首先,你的数据文件有问题,当前的格式无法被csv模块处理。csv模块在处理复杂数据时非常好用,前提是这些数据遵循csv的规则。而在你的文件中,引用符号没有正确配对。因此,每一行都被视为一个单独的字段,这和你预期的不一样。
正确的做法是修复你的数据文件,但作为一种变通方法,你可以让csv模块忽略任何引用符号,并从数据字段中去掉它们,这正是你的代码所做的。只需在打开读取器时加上 quoting=csv.QUOTE_NONE
(对两个文件都这样做):
...
reader = csv.reader(file, quoting=csv.QUOTE_NONE)
...
这样就能正确获取每行的字段数量了。
但你还有第二个问题:文件中的数据范围是0到100,但你却把它们乘以100。结果是你的数据变成了0到10000的范围,这样就会在图表外面显示了……
作为一种变通方法,你可以直接使用:
# Convert values to percentage
income_data_country_percent = [val for val in income_data_country]

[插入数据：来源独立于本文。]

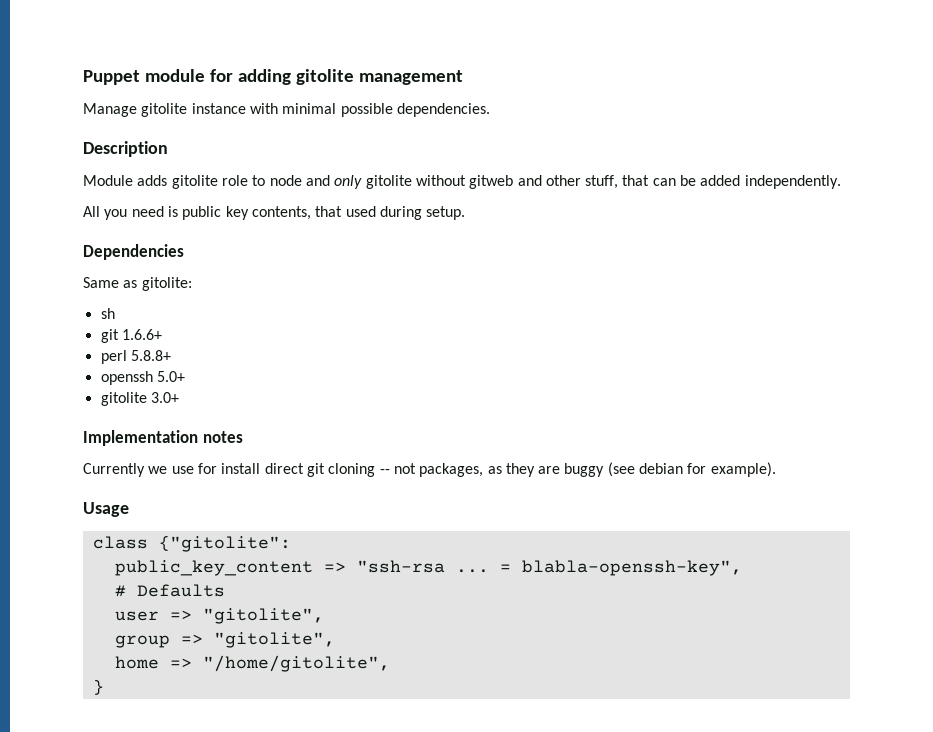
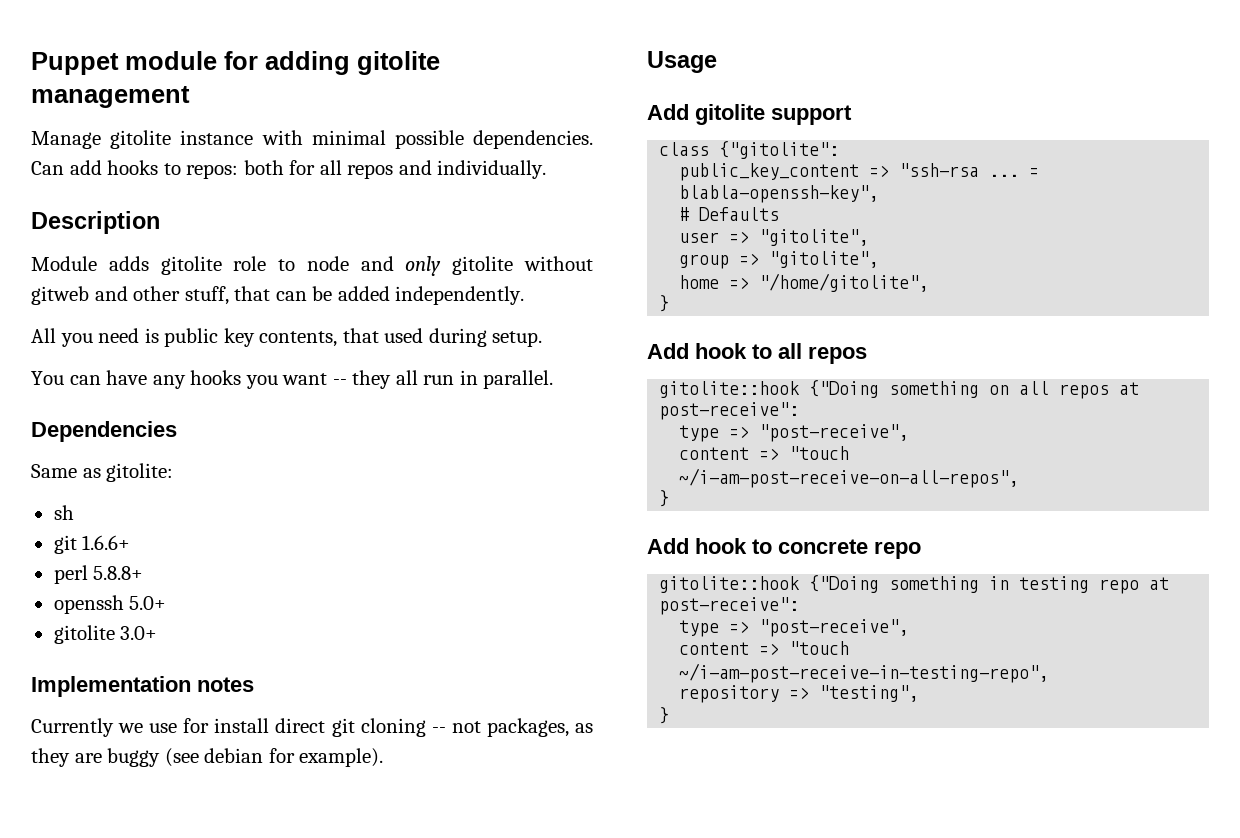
(490, 110) none -> [31,160,547,179] Can add hooks to repos: both for all repos and individually.
(466, 213) none -> [31,370,554,389] // You can have any hooks you want -- they all run in parallel.
(129, 509) none -> [647,104,852,125] // Add gitolite support
(104, 687) none -> [647,343,867,364] [659,380,1140,399] [659,402,800,420] [679,424,910,442] [679,446,850,460] [679,468,1020,488] [659,490,670,507] [647,538,921,559] [659,575,1170,594] [659,597,800,615] [679,619,910,637] [679,641,850,655] [679,663,1050,683] [679,685,920,703] [659,707,670,724] // Add hook to all repos // gitolite::hook {"Doing something on all repos at post-receive": // type => "post-receive", // content => "touch ~/i-am-post-receive-on-all-repos", // } // Add hook to concrete repo // gitolite::hook {"Doing something in testing repo at post-receive": // type => "post-receive", // content => "touch ~/i-am-post-receive-in-testing-repo", // repository => "testing", // }

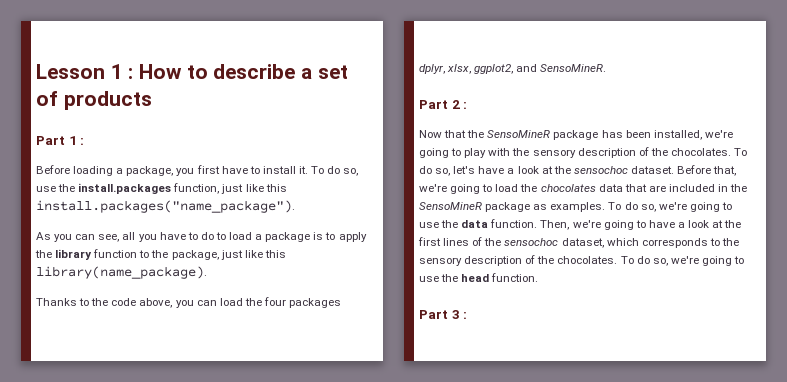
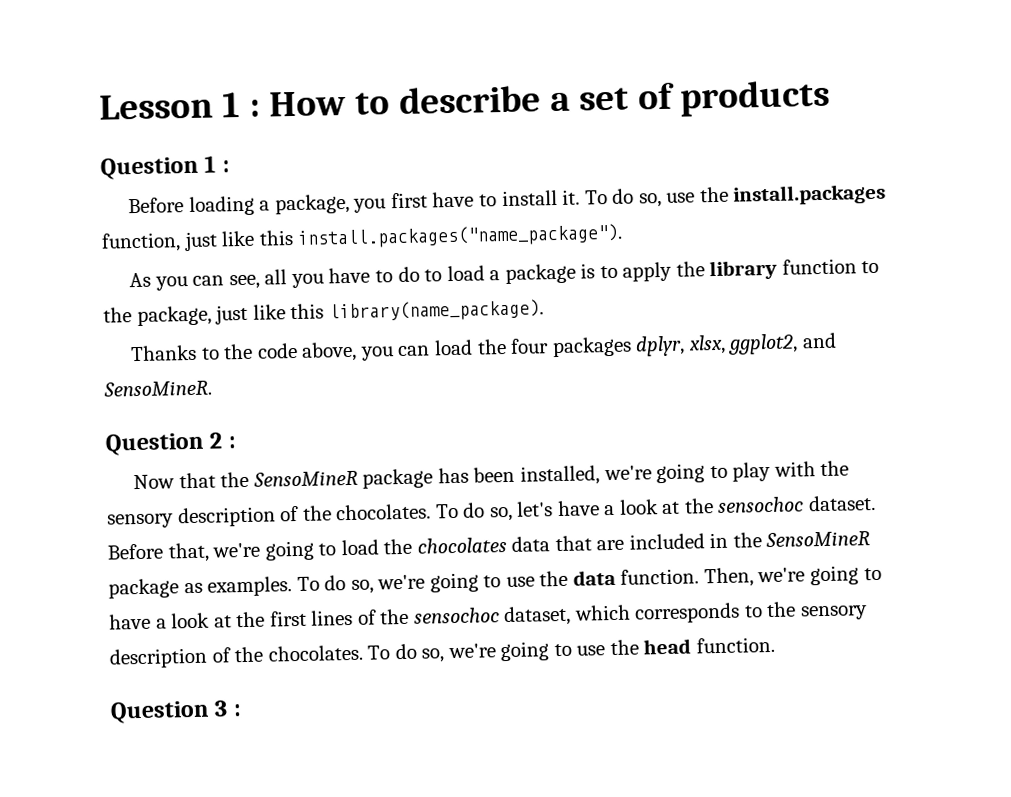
[36,136,65,145] Part -> [100,156,199,180] Question
[419,100,448,109] Part -> [105,432,204,456] Question
[419,310,448,319] Part -> [110,700,210,724] Question

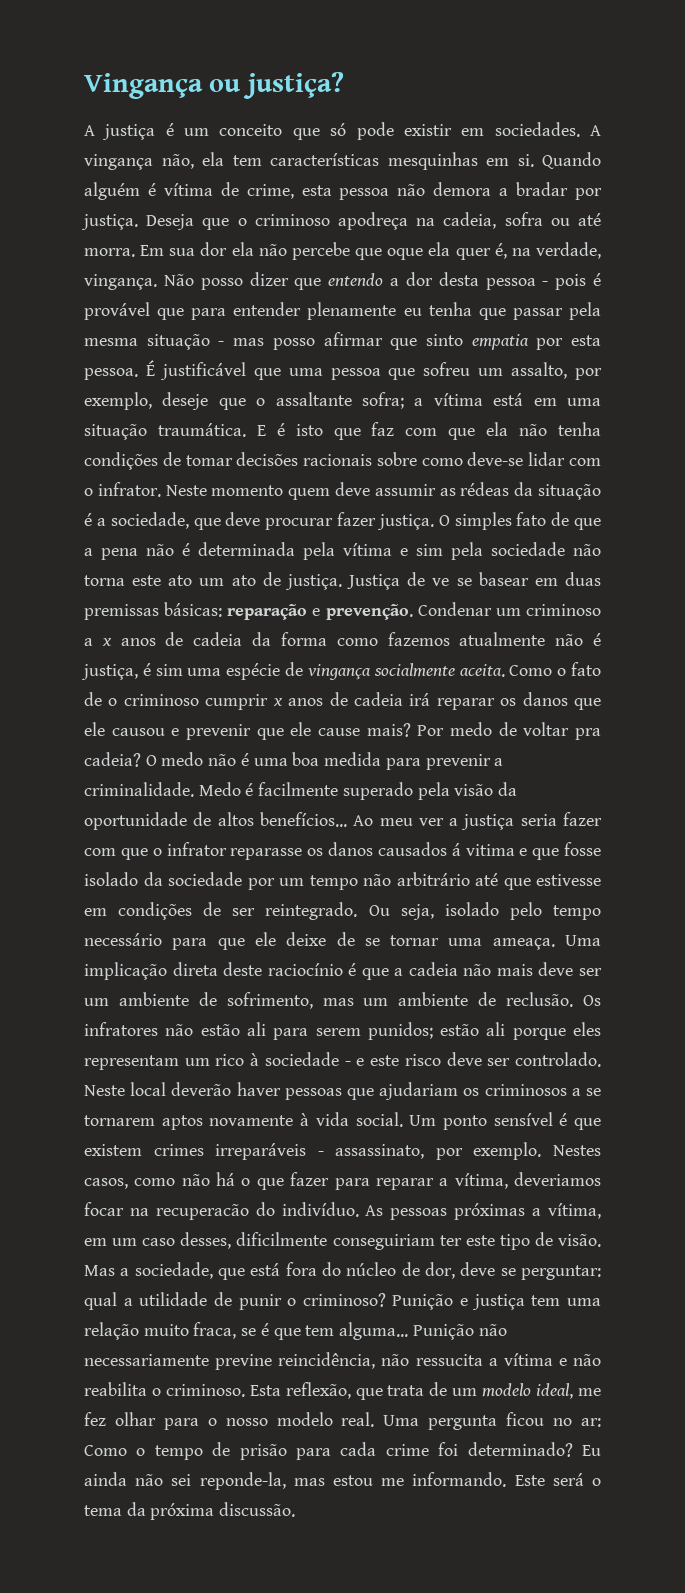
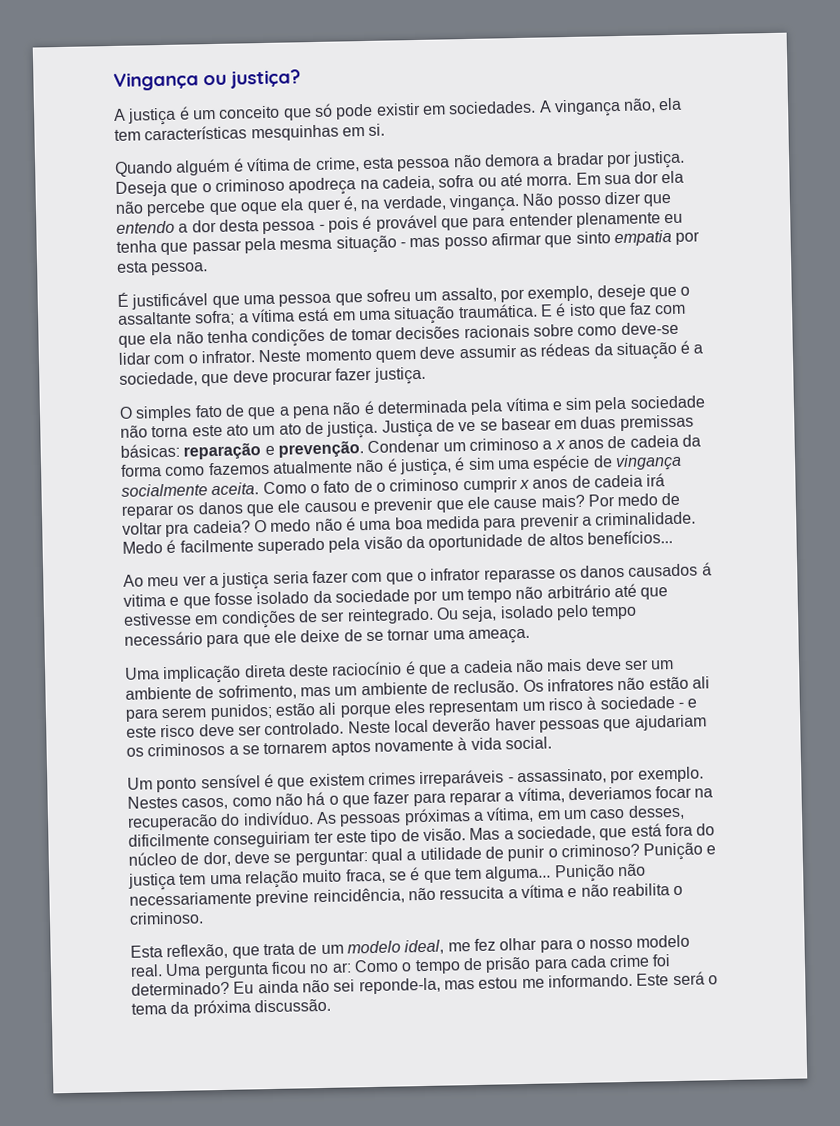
(534, 160) none -> (386, 129) //
(138, 374) none -> (209, 269) //
(434, 522) none -> (426, 375) //
(347, 819) none -> (674, 537) //
(555, 944) none -> (530, 636) //
[215,1054,245,1066] rico -> [547,697,583,711] risco
(403, 1119) none -> (552, 743) //
(245, 1390) none -> (204, 918) //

income_data_wealthiest_percent = [val for val in income_data_wealthiest]
或者直接处理原始值。
不过在解决了这两个问题后,我终于得到了一个图表。
你应该从中学到的是:你的代码已经有一些调试打印。如果你再多加一些,特别是打印一下表头,你就会立刻明白你只得到了一个字段——这就是我所做的……